[etherlab-dev] Possible Realtime Issues with Ethercat Master and RT Preempt Kernel

Thu Feb 4 00:31:04 CET 2016

Well, I guess that would work too, but I was thinking of a different arrangement.

I have the "real" output values stored in scattered memory locations (in an object graph related to their functions; not structured like the domain memory at all) and then the cyclic task uses EC_WRITE_* to copy the individual values from the objects to the domain memory.

It's not really any different from having a secondary cache that can be memcpy'd, I guess, but it "feels" like less copying.  (Well, I suppose technically it might be slightly slower when doing the actual copy, but conversely it'd be faster at doing the calculations, so I think that's a wash.)

OTOH I'm not controlling precision motors, so calculation latency probably doesn't bother me as much as it does some others. :)             

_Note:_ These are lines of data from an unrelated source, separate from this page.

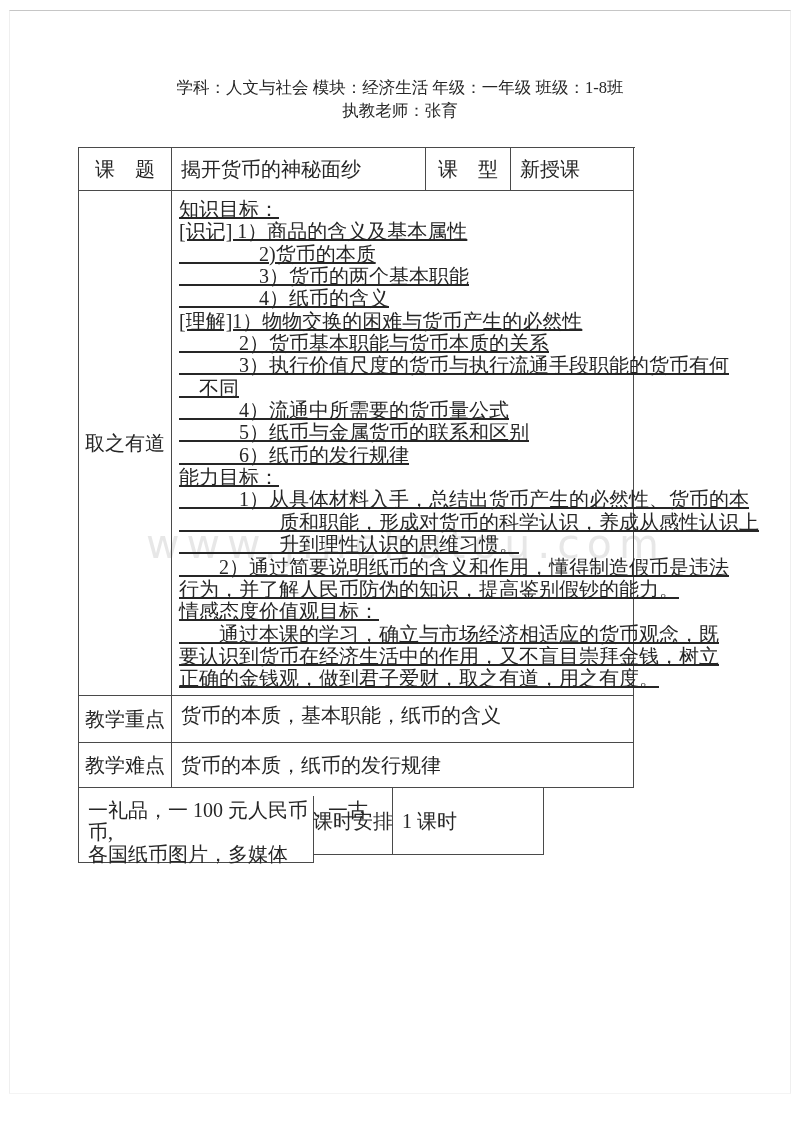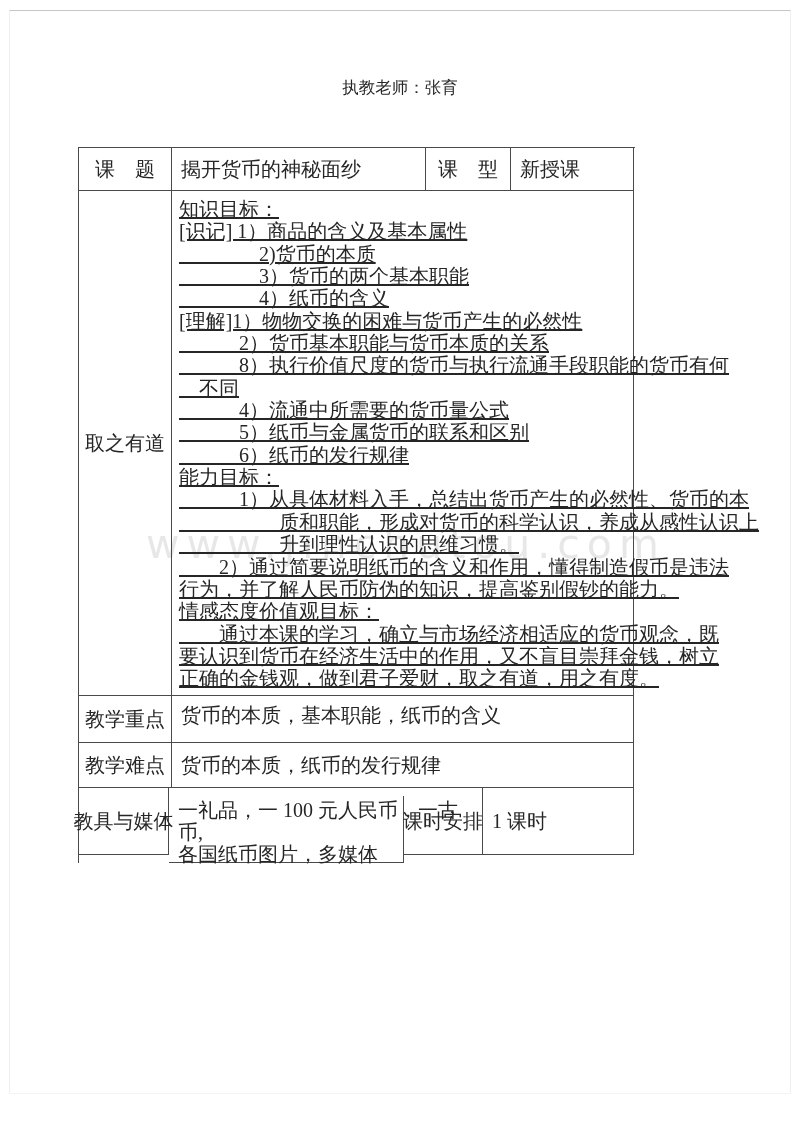--- a/index.html
+++ b/index.html
@@ -71,6 +71,7 @@
 <div class="page-edge"></div>
 
 <div class="doc-header">
+  <div class="header-line">学科：人文与社会 模块：经济生活 年级：一年级 班级：1-8班</div>
   <div class="header-line">执教老师：张育</div>
 </div>
 

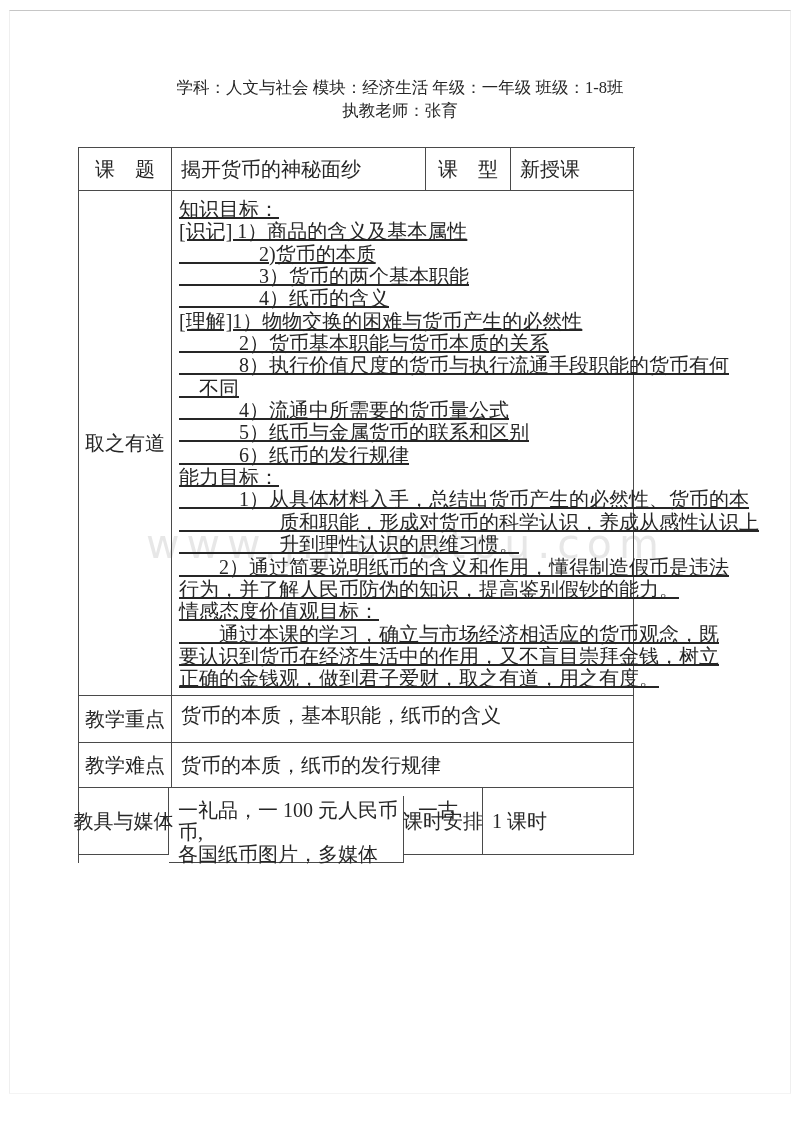--- a/index.html
+++ b/index.html
@@ -96,7 +96,7 @@
         <div class="obj-line">　　　　4）纸币的含义</div>
         <div class="obj-line">[理解]1）物物交换的困难与货币产生的必然性</div>
         <div class="obj-line">　　　2）货币基本职能与货币本质的关系</div>
-        <div class="obj-line">　　　8）执行价值尺度的货币与执行流通手段职能的货币有何</div>
+        <div class="obj-line">　　　3）执行价值尺度的货币与执行流通手段职能的货币有何</div>
         <div class="obj-line">　不同</div>
         <div class="obj-line">　　　4）流通中所需要的货币量公式</div>
         <div class="obj-line">　　　5）纸币与金属货币的联系和区别</div>

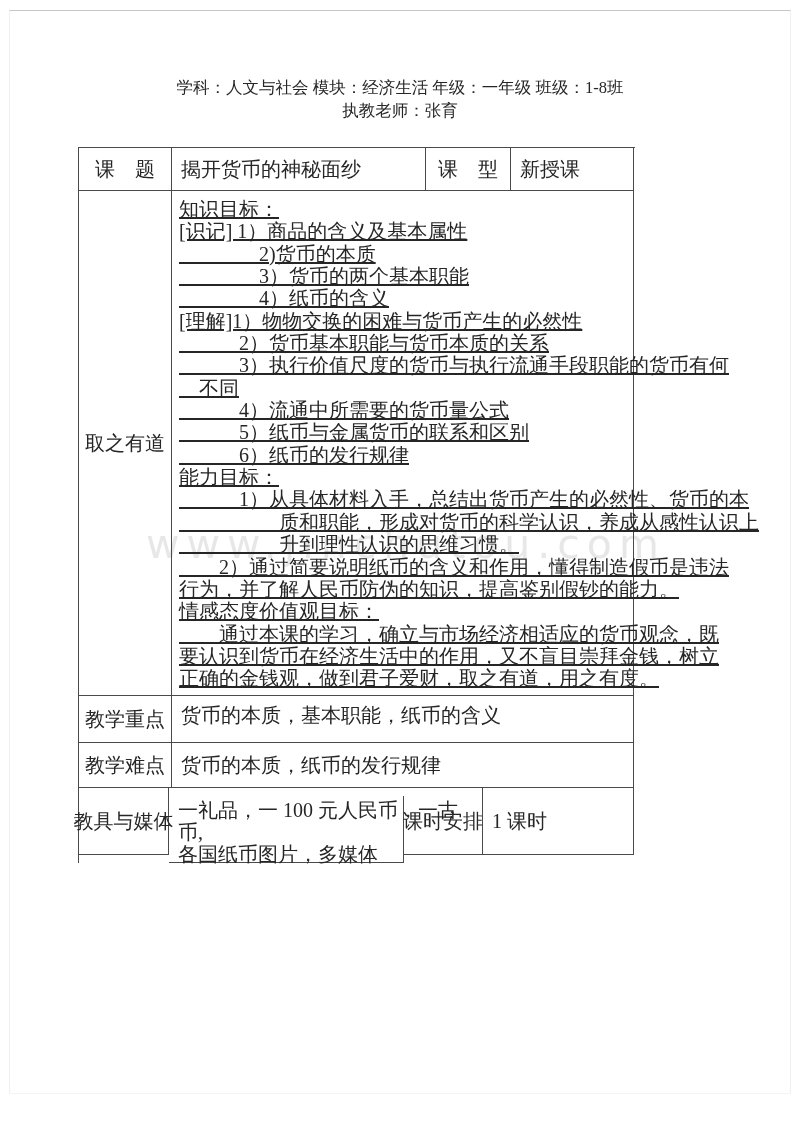--- a/index.html
+++ b/index.html
@@ -126,7 +126,6 @@
 
 
   <div class="t-row r6">
-    <div class="t-cell label-cell c-label">教具与媒体</div>
     <div class="t-cell aids-cell c-val">
         <div class="aids-line">一礼品，一 100 元人民币，一古</div>
         <div class="aids-line">币,</div>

> -----Original Message-----
> From: Graeme Foot [mailto:Graeme.Foot at touchcut.com]
> Sent: Thursday, 4 February 2016 12:21
> To: Gavin Lambert <gavin.lambert at compacsort.com>; 'Tillman, Scott'
> <Scott.Tillman at bhemail.com>; Dr.-Ing. Matthias Schöpfer
> <schoepfer at robolab.de>; etherlab-dev at etherlab.org
> Subject: RE: [etherlab-dev] Possible Realtime Issues with Ethercat Master and
> RT Preempt Kernel
> 
> Hi,
> 
> Yes, the EC_WRITE_* macros should still be used when writing to the cached
> write memory, but then a straight memcpy from the cache to the domain
> memory is fine.
> 
> Graeme.
> 
> 
> -----Original Message-----
> From: Gavin Lambert [mailto:gavinl at compacsort.com]
> Sent: Thursday, 4 February 2016 11:48 a.m.
> To: 'Tillman, Scott'; Graeme Foot; Dr.-Ing. Matthias Schöpfer; etherlab-
> dev at etherlab.org
> Subject: RE: [etherlab-dev] Possible Realtime Issues with Ethercat Master and
> RT Preempt Kernel
> 
> On 3 February 2016 21:02, quoth Tillman, Scott:
> > Since you brought up the typical process cycle: I have been using a
> > process similar the second one you describe.  I was very surprised
> > when I was doing my initial development that the output frame and the
> > return frame were overlaid, requiring double buffering of the output
> > data.  It seems like you should be able to configure the domain to
> > place the return data in a separate (possibly
> > neighboring) memory area.  As it is the double buffering is the same
> > idea, but causes an extra memcpy just prior to sending the domain data.
> 
> The expectation is that you'll use the EC_WRITE_* macros to insert values into
> the domain memory; this takes care of byte-swapping to little-endian for you if
> you happen to be running on a big-endian machine.  You can usually only get
> away with a blanket memcpy if you know your master code will only ever run on
> little-endian machines.
> 
> > More problematic is the absence of any way to block (in user-space)
> > waiting for the domain's return packet.  As it is I am setting up my
> > clock at 0.5ms to handle a 1ms frame time:
> [...]
> > Are these two things there somewhere and I've just missed them, or is
> > there a good reason they haven't been implemented?  It seems like
> > these two items would minimize the overhead and maximize the
> > processing time available for most applications.
> 
> There isn't really a way to do that; it's a fundamental design choice of the
> master.  The EtherCAT-custom drivers disable interrupts and operate purely in
> polled mode in order to reduce the latency of handling an interrupt and
> subsequent context-switching to a kernel thread and then a user thread.  What
> gets sacrificed along the way is any ability to wake up a thread when the packet
> arrives, since nothing actually knows that the packet has arrived until polled.
> 
> To put it another way, when the datagram arrives back from the slaves, it just
> sits in the network card's hardware buffer until the buffer read is triggered by
> an explicit call to ec_master_receive().
> 
> The generic drivers have interrupts enabled (so the packets will be immediately
> read out of the hardware buffer into a kernel buffer) but the master still treats
> it as a polled device and won't react until explicitly asked to receive.
> 
> With some patches (such that ec_master_receive will tell you if it has received
> all the datagrams back, or similar) you could call this repeatedly (perhaps with
> short sleeps) shortly after sending the datagrams to detect as soon as they're
> back again, but obviously this will increase the processor load and give the
> system less time to do non-realtime things.  If you have some idle cores then
> this may not be a problem, however, and the quicker reaction may be worth it.
> 
> Having said that, as long as your calculation time is fairly constant, it's probably
> better to use the "classic" cycle structure than to do this -- the exact same
> input values will be read either way, as they're captured at the "input latch
> time" of the slave, which is typically either just after the last or in anticipation
> of the next datagram exchange.
>